Lenis Sinn fürs Praktische mischte sich ein: —Jetzt mach kein Theater: Schau, da ist Kaffee und er hat sogar an Milch gedacht. Wenn es auch nur Kaffeesahne ist.— 

»Ja, dann machen wir jetzt erst einmal zünftig Brotzeit. Hilf mit, den Tisch zu decken, du weißt, wo das Geschirr ist. Musst es kurz abspülen. Ist noch alles staubig.«

Während Schorsch den Tisch deckte, machte Leni sich ans Kaffeekochen.

»Echter Bohnenkaffee. Der Kaffee riecht toll, ich hoffe, du hast keine Probleme, mit Satz in der Tasse. Ich hab keine Filterblätter und brühe den auf die altmodische Art auf.«

»Nein, des passt schon. Woisch no? Deine Mutter hat den immer so gemacht.«

»Ja und dann hat sie gewitzelt wegen dem Kaffeesatz am Boden: Da hont ihr was zum Lesen.«

Leni saß am Kopfende des Tisches, Schorsch gegenüber, die Ellbogen aufgestützt, den Kaffeebecher mit beiden Händen umschlungen. Sie atmete den Duft des frisch aufgebrühten Bohnenkaffees ein und seufzte zufrieden.

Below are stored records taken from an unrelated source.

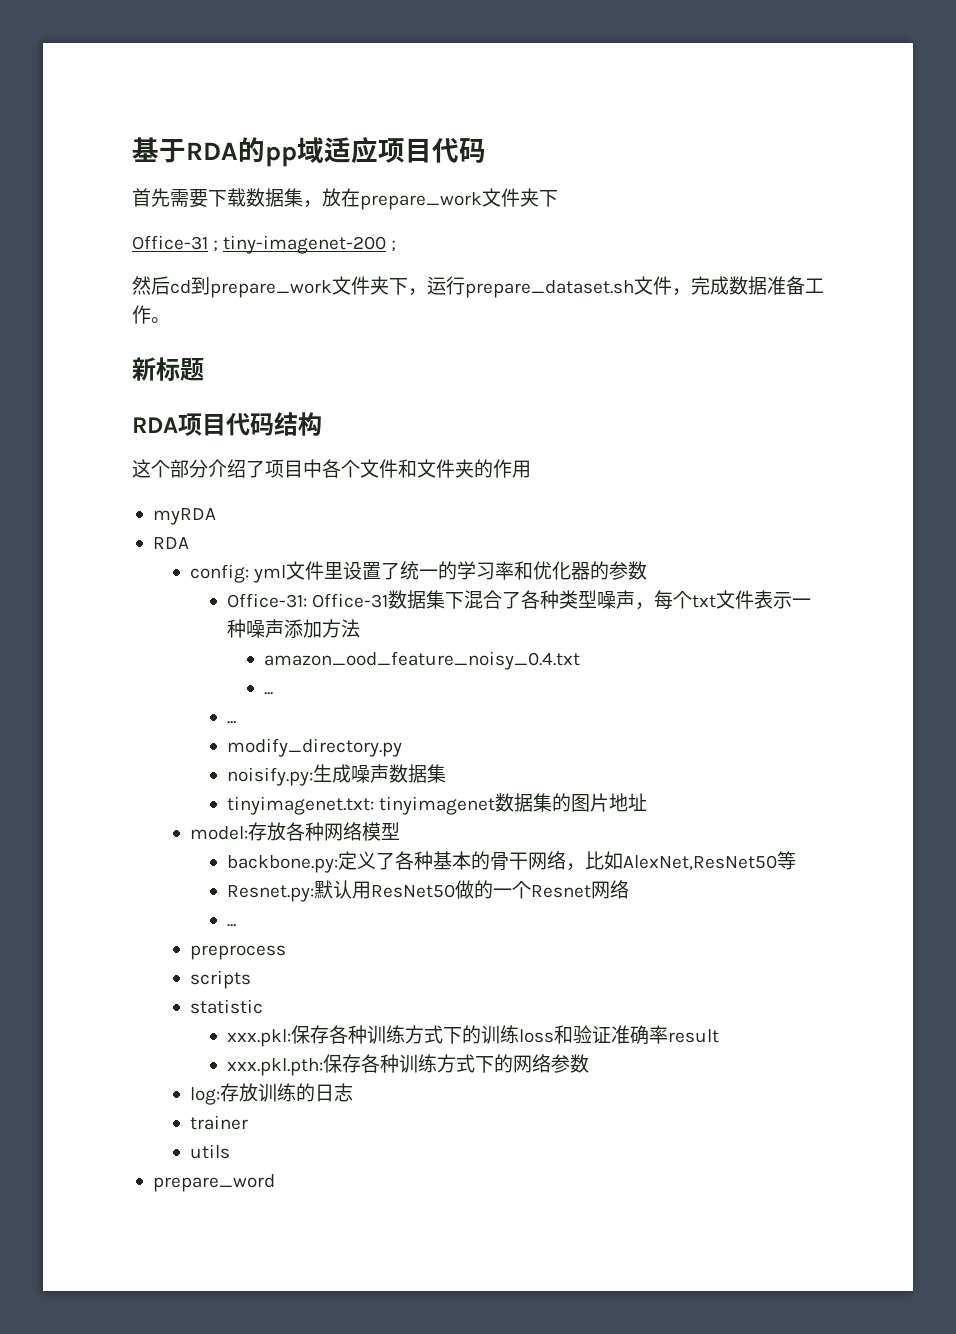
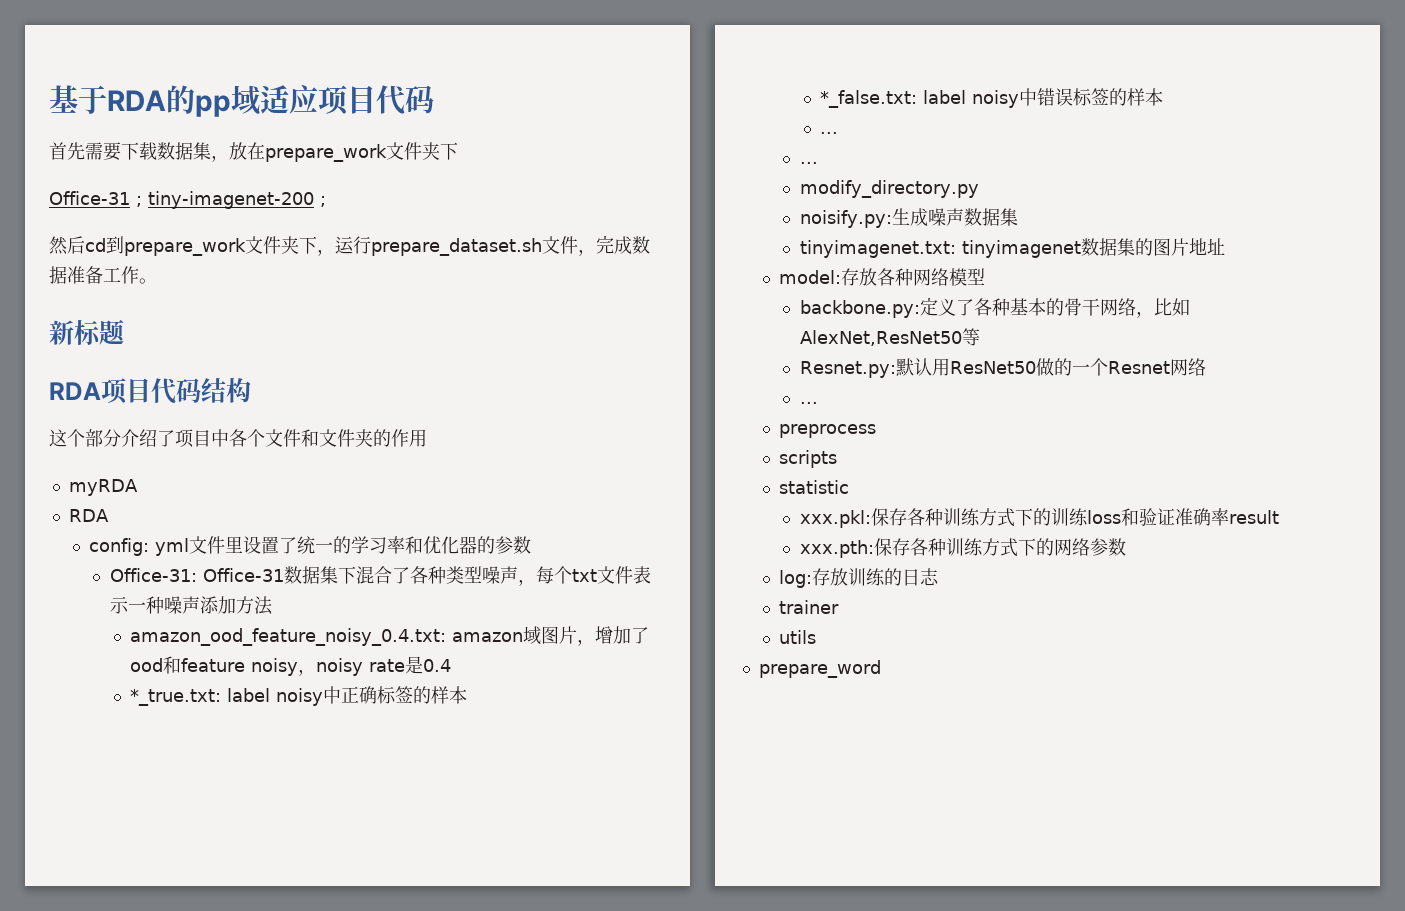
[264,651,581,670] amazon_ood_feature_noisy_0.4.txt -> [130,626,650,646] [130,656,452,676] [130,686,468,706] [820,88,1164,108] amazon_ood_feature_noisy_0.4.txt: amazon域图片，增加了ood和feature noisy，noisy rate是0.4 // *_true.txt: label noisy中正确标签的样本 // *_false.txt: label noisy中错误标签的样本
[227,1058,324,1076] xxx.pkl.pth: -> [799,540,874,558] xxx.pth:

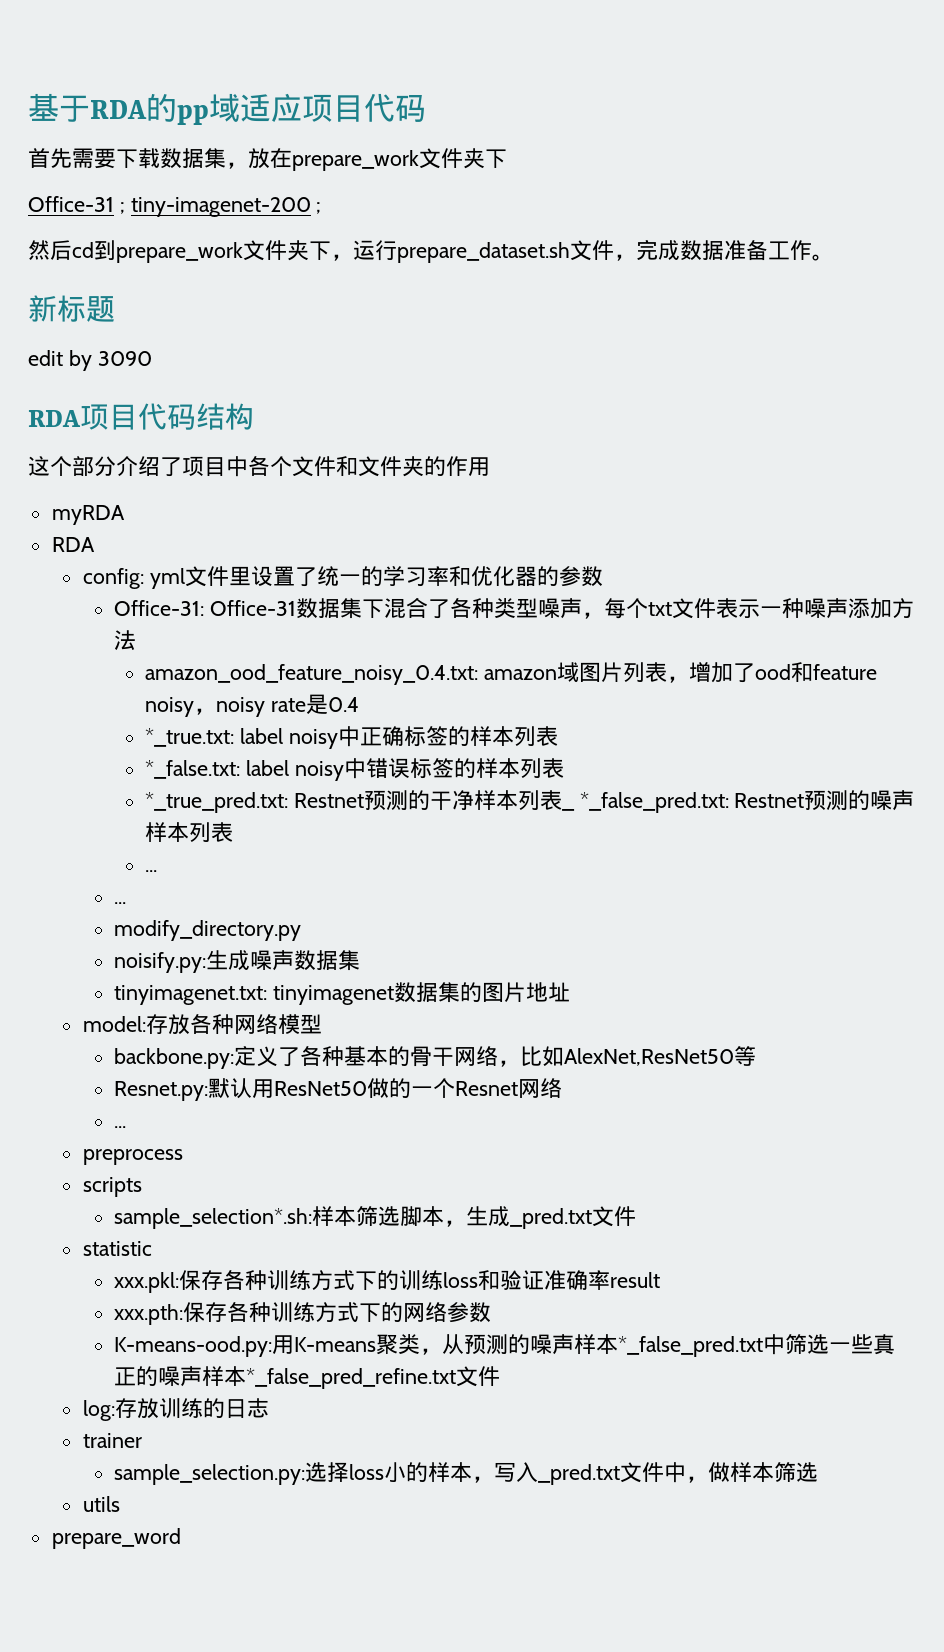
(124, 332) none -> [28,350,152,371] // edit by 3090
(578, 635) none -> [622,662,667,682] 列表
(468, 695) none -> [513,726,558,746] 列表
(1164, 97) none -> [519,758,564,778] [145,790,915,813] [145,822,234,842] 列表 // *_true_pred.txt: Restnet预测的干净样本列表_ *_false_pred.txt: Restnet预测的噪声样本列表
(838, 459) none -> [113,1206,636,1229] // sample_selection*.sh:样本筛选脚本，生成_pred.txt文件
(1126, 547) none -> [113,1334,895,1357] [113,1366,500,1389] // K-means-ood.py:用K-means聚类，从预测的噪声样本*_false_pred.txt中筛选一些真正的噪声样本*_false_pred_refine.txt文件
(840, 607) none -> [113,1462,818,1485] // sample_selection.py:选择loss小的样本，写入_pred.txt文件中，做样本筛选

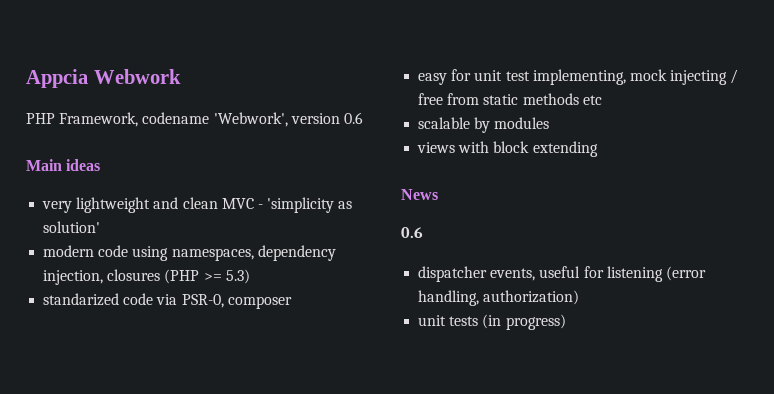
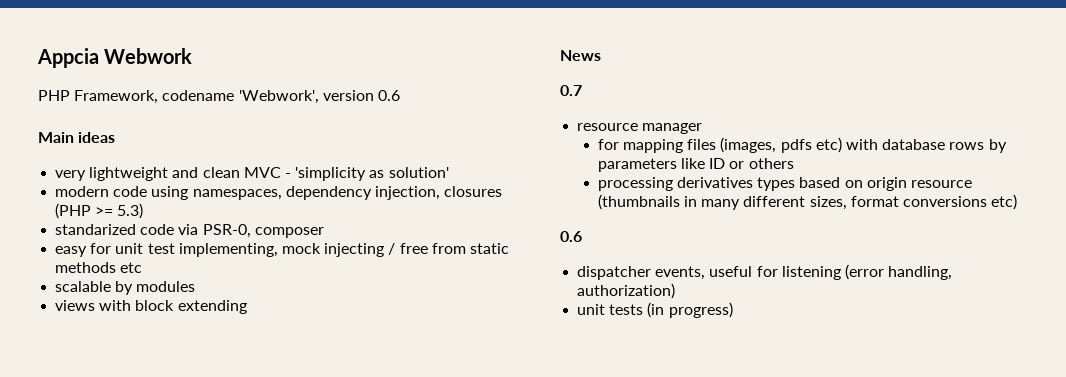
(438, 194) none -> [560,85,582,96] [577,123,703,134] [597,137,1007,153] [597,158,794,172] [597,177,972,191] [597,194,1018,210] // 0.7 // resource manager // for mapping files (images, pdfs etc) with database rows by parameters like ID or others // processing derivatives types based on origin resource (thumbnails in many different sizes, format conversions etc)

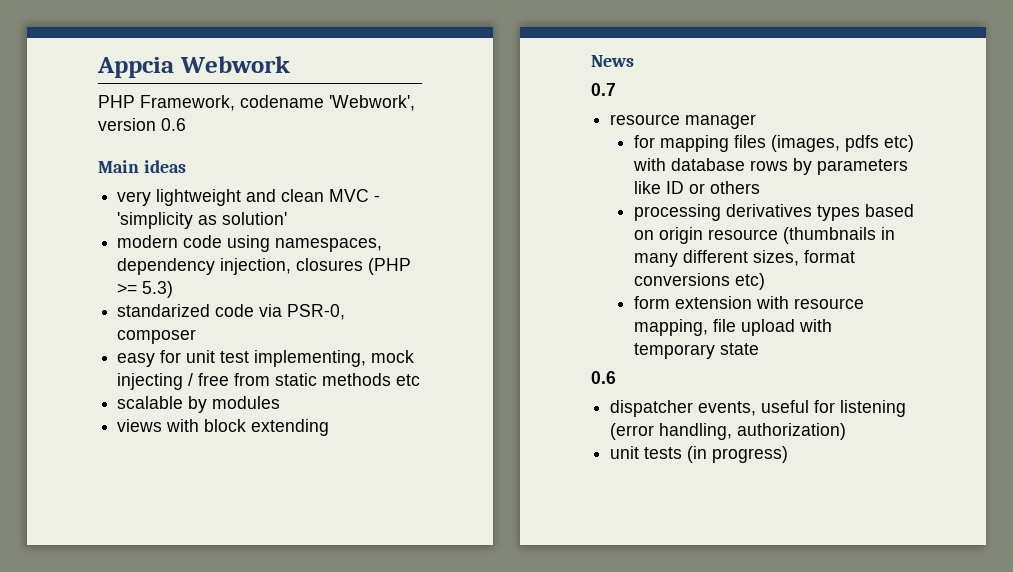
(1018, 202) none -> [633,296,864,309] [633,319,832,336] [633,343,759,359] // form extension with resource mapping, file upload with temporary state

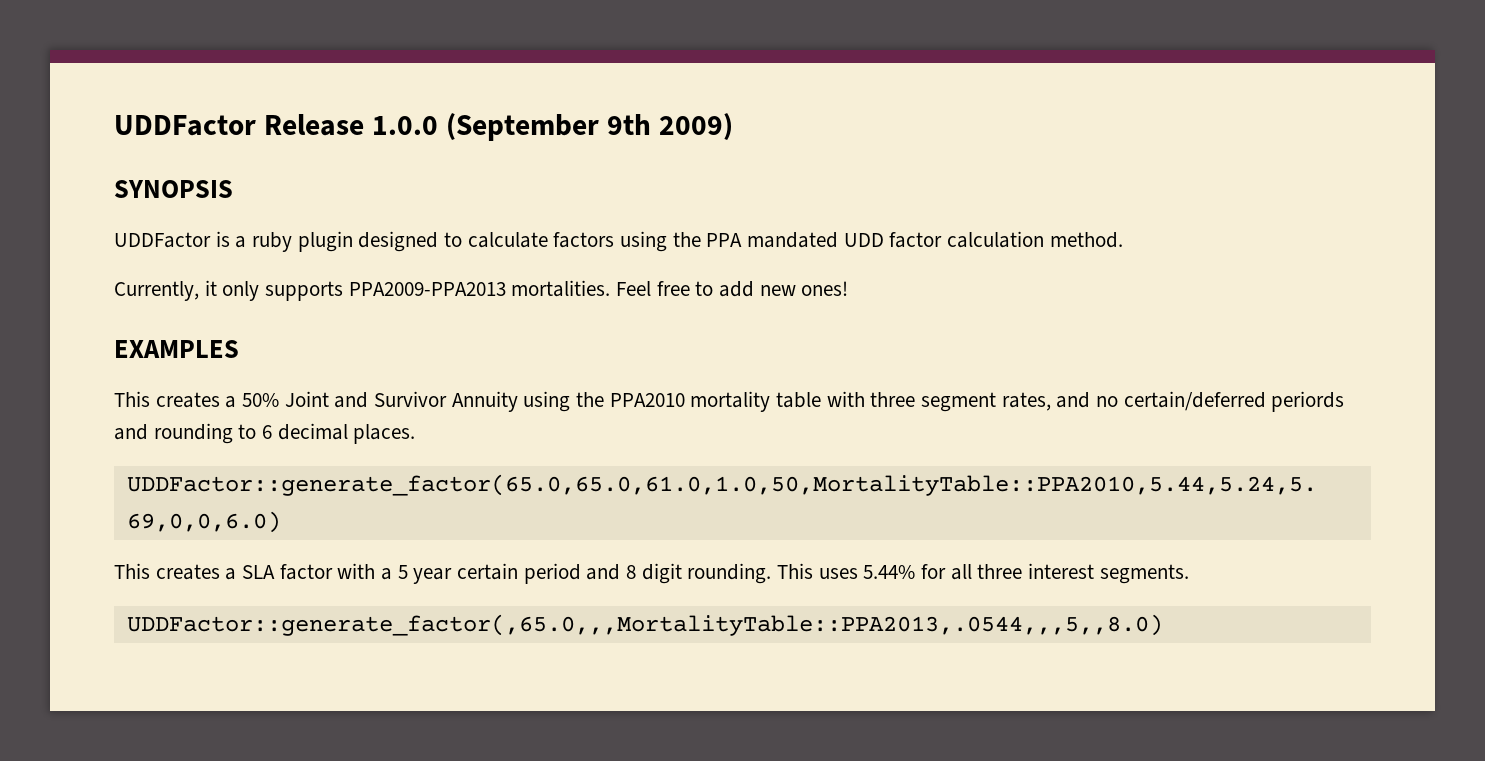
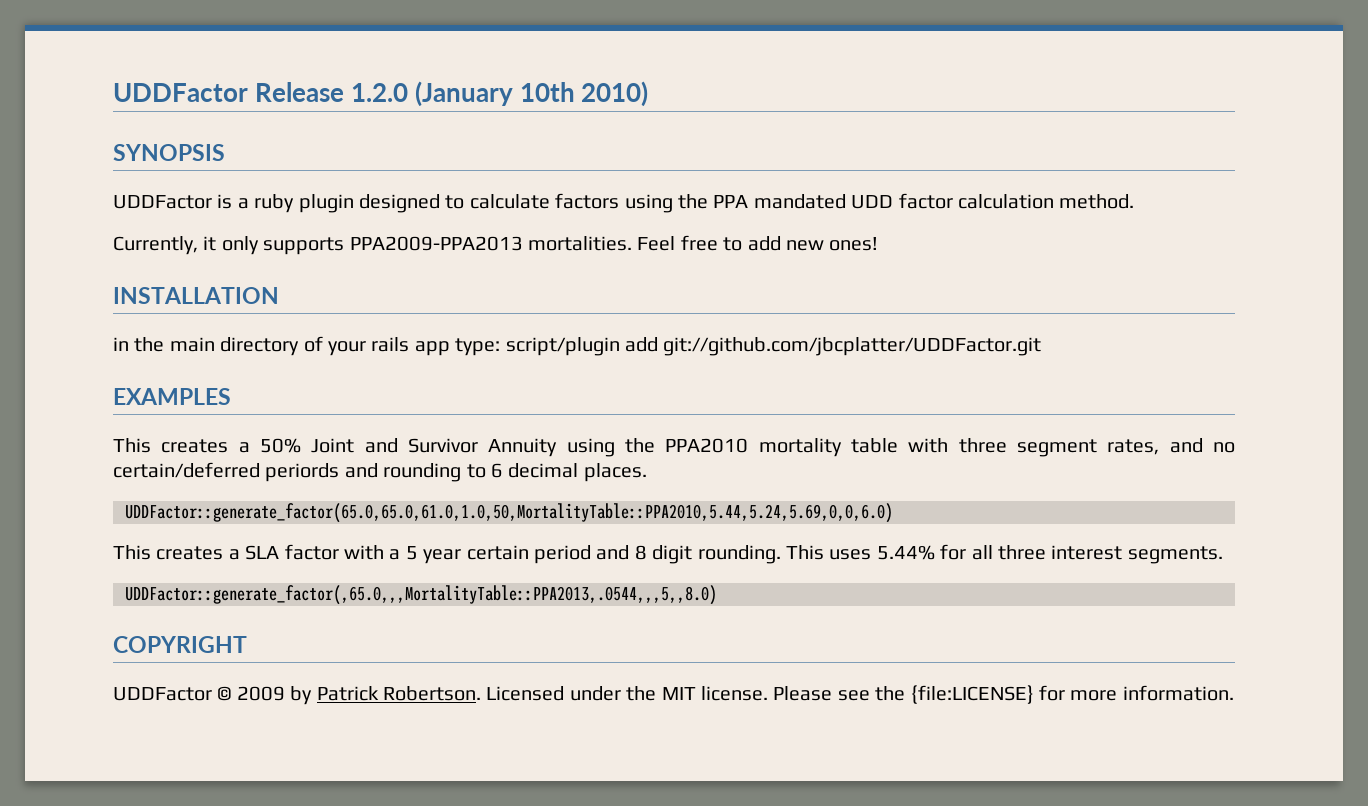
[371,113,733,141] 1.0.0 (September 9th 2009) -> [350,81,649,107] 1.2.0 (January 10th 2010)
(849, 288) none -> [113,287,279,304] [113,336,1042,356] // INSTALLATION // in the main directory of your rails app type: script/plugin add git://github.com/jbcplatter/UDDFactor.git
(1163, 625) none -> [113,636,247,653] [113,685,1234,705] // COPYRIGHT // UDDFactor © 2009 by Patrick Robertson. Licensed under the MIT license. Please see the {file:LICENSE} for more information.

»Ich hatte vergessen, richtigen Kaffee zu kaufen, und musste heute Morgen ein Gebräu aus altem

Pulverkaffee trinken. Das Glas stammt noch aus Mutters Beständen.«

Mit einem kleinen Lächeln bedankte sie sich bei Denen, die ihr zu dem dringend benötigten und leckeren Gebräu verholfen hatten.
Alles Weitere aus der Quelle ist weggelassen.